##### Data supplied #####

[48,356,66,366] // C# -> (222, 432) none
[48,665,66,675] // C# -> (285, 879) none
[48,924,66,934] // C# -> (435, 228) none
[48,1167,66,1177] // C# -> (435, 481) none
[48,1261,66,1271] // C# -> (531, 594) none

#####
##### Data supplied #####

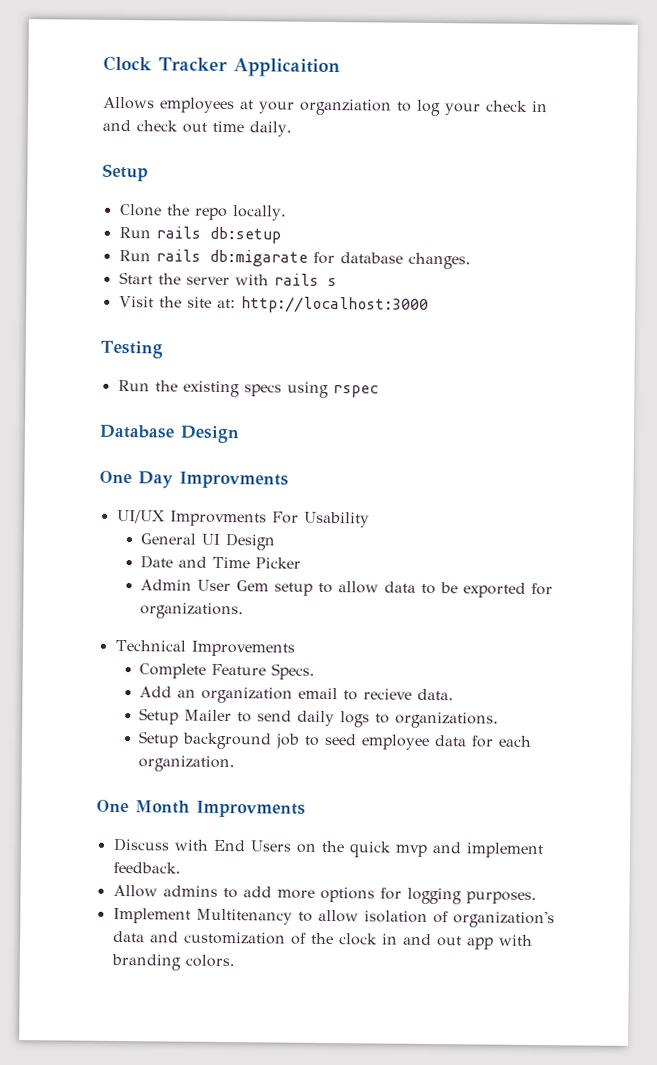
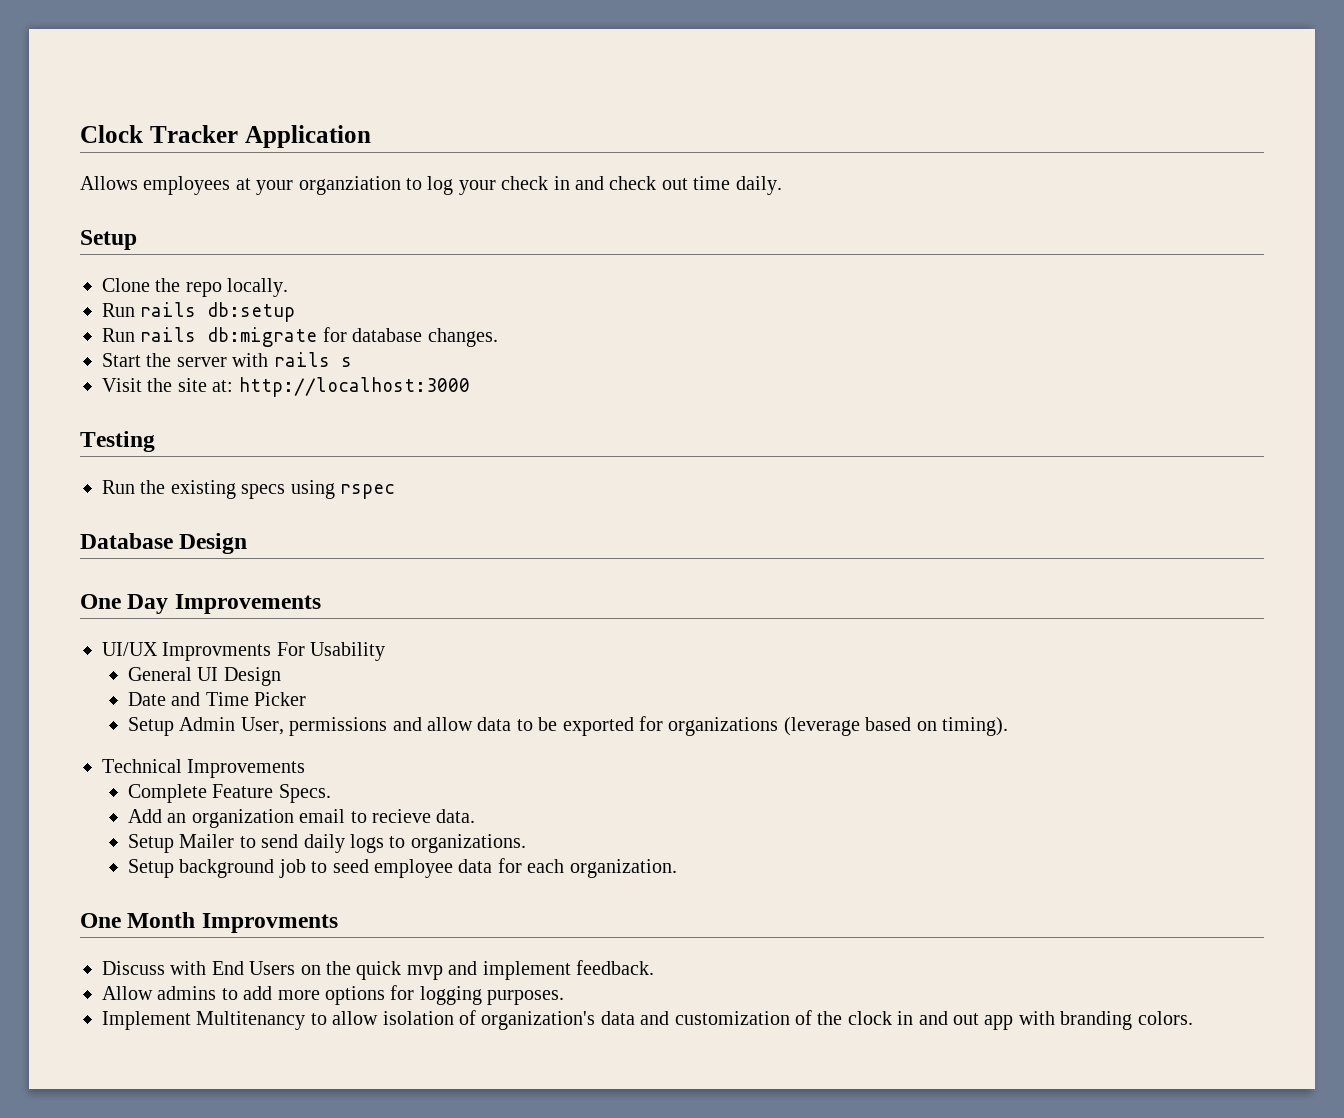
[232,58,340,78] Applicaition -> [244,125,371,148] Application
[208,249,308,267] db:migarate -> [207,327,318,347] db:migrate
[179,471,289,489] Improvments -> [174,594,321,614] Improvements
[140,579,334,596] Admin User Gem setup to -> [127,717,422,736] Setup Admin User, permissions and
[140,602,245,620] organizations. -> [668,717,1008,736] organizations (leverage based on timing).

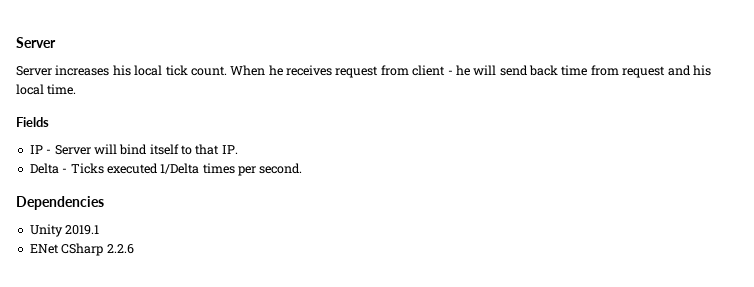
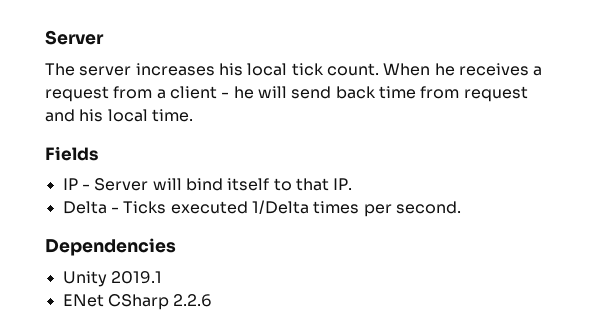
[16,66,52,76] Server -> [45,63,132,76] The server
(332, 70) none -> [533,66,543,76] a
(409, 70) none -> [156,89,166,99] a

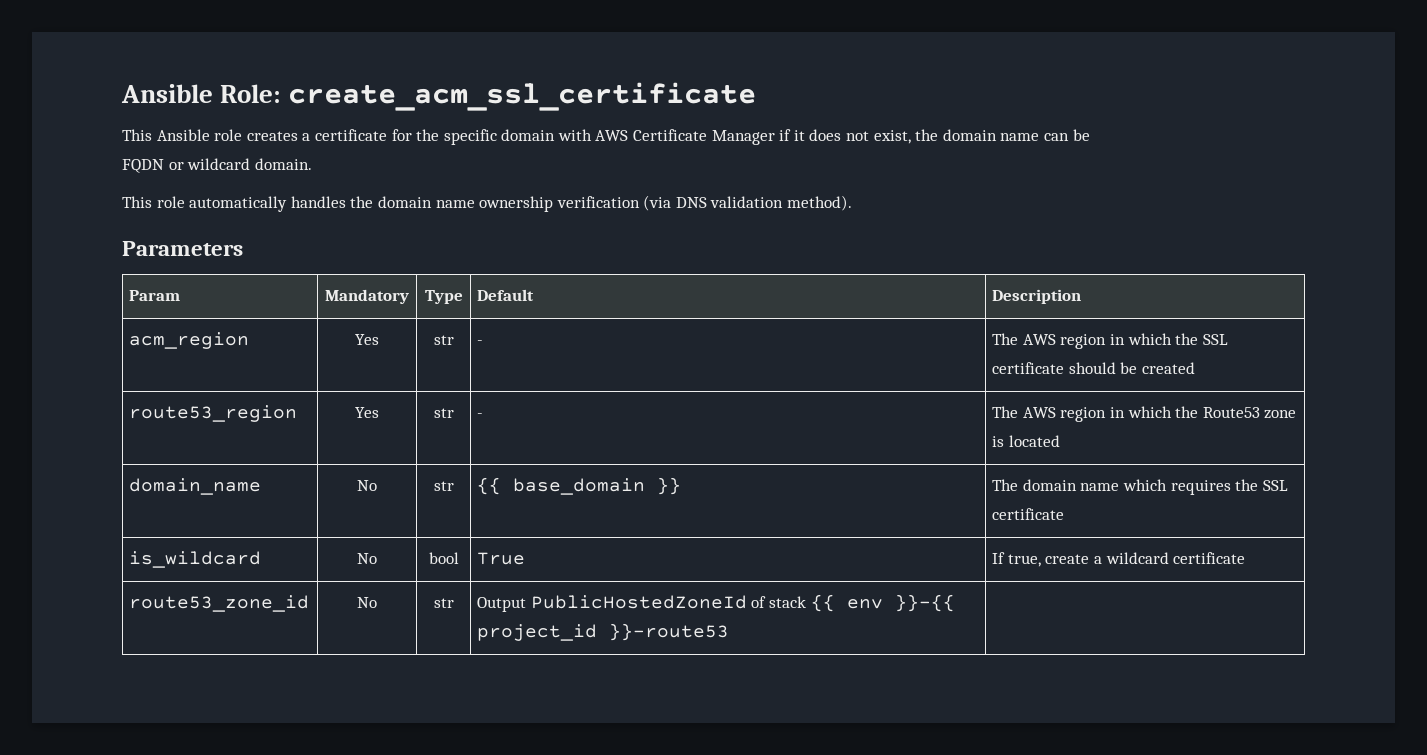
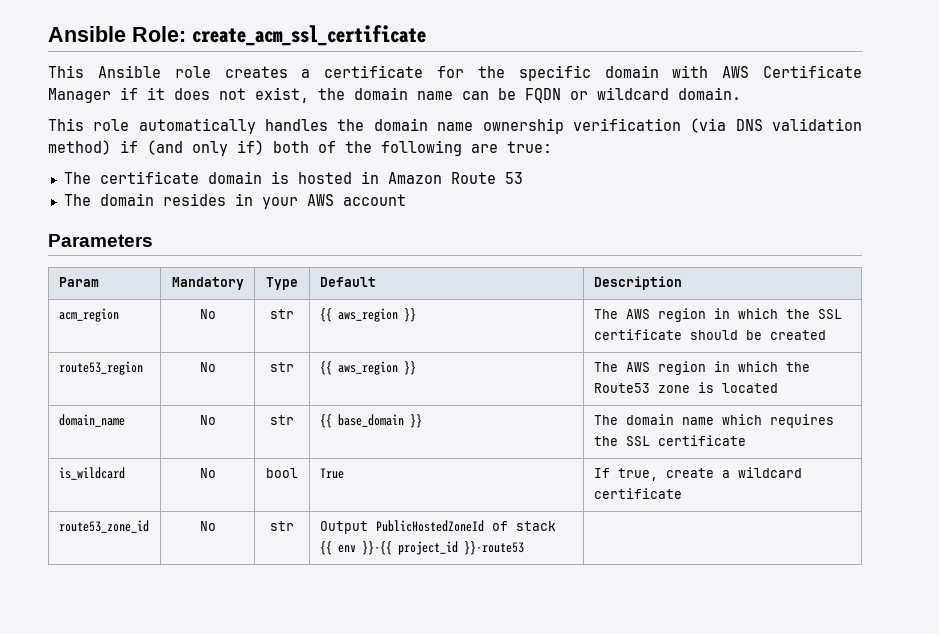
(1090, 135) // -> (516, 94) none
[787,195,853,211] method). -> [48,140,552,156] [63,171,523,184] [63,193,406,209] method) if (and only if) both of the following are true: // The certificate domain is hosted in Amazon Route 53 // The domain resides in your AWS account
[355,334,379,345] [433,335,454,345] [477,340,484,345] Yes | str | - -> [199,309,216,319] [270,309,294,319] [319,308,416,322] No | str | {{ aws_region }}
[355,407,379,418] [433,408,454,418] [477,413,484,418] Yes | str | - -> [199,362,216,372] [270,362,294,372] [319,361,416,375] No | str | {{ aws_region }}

#####

__Instructions to follow__. Write out word for word the lines above that run from the one with "[140,579,334,596] Admin User" to the one with "[355,407,379,418] [433,408,454,418] [477,413,484,418]". Include both end lines; exclude the images.

__Task solution__.
[140,579,334,596] Admin User Gem setup to -> [127,717,422,736] Setup Admin User, permissions and
[140,602,245,620] organizations. -> [668,717,1008,736] organizations (leverage based on timing).

[16,66,52,76] Server -> [45,63,132,76] The server
(332, 70) none -> [533,66,543,76] a
(409, 70) none -> [156,89,166,99] a

(1090, 135) // -> (516, 94) none
[787,195,853,211] method). -> [48,140,552,156] [63,171,523,184] [63,193,406,209] method) if (and only if) both of the following are true: // The certificate domain is hosted in Amazon Route 53 // The domain resides in your AWS account
[355,334,379,345] [433,335,454,345] [477,340,484,345] Yes | str | - -> [199,309,216,319] [270,309,294,319] [319,308,416,322] No | str | {{ aws_region }}
[355,407,379,418] [433,408,454,418] [477,413,484,418] Yes | str | - -> [199,362,216,372] [270,362,294,372] [319,361,416,375] No | str | {{ aws_region }}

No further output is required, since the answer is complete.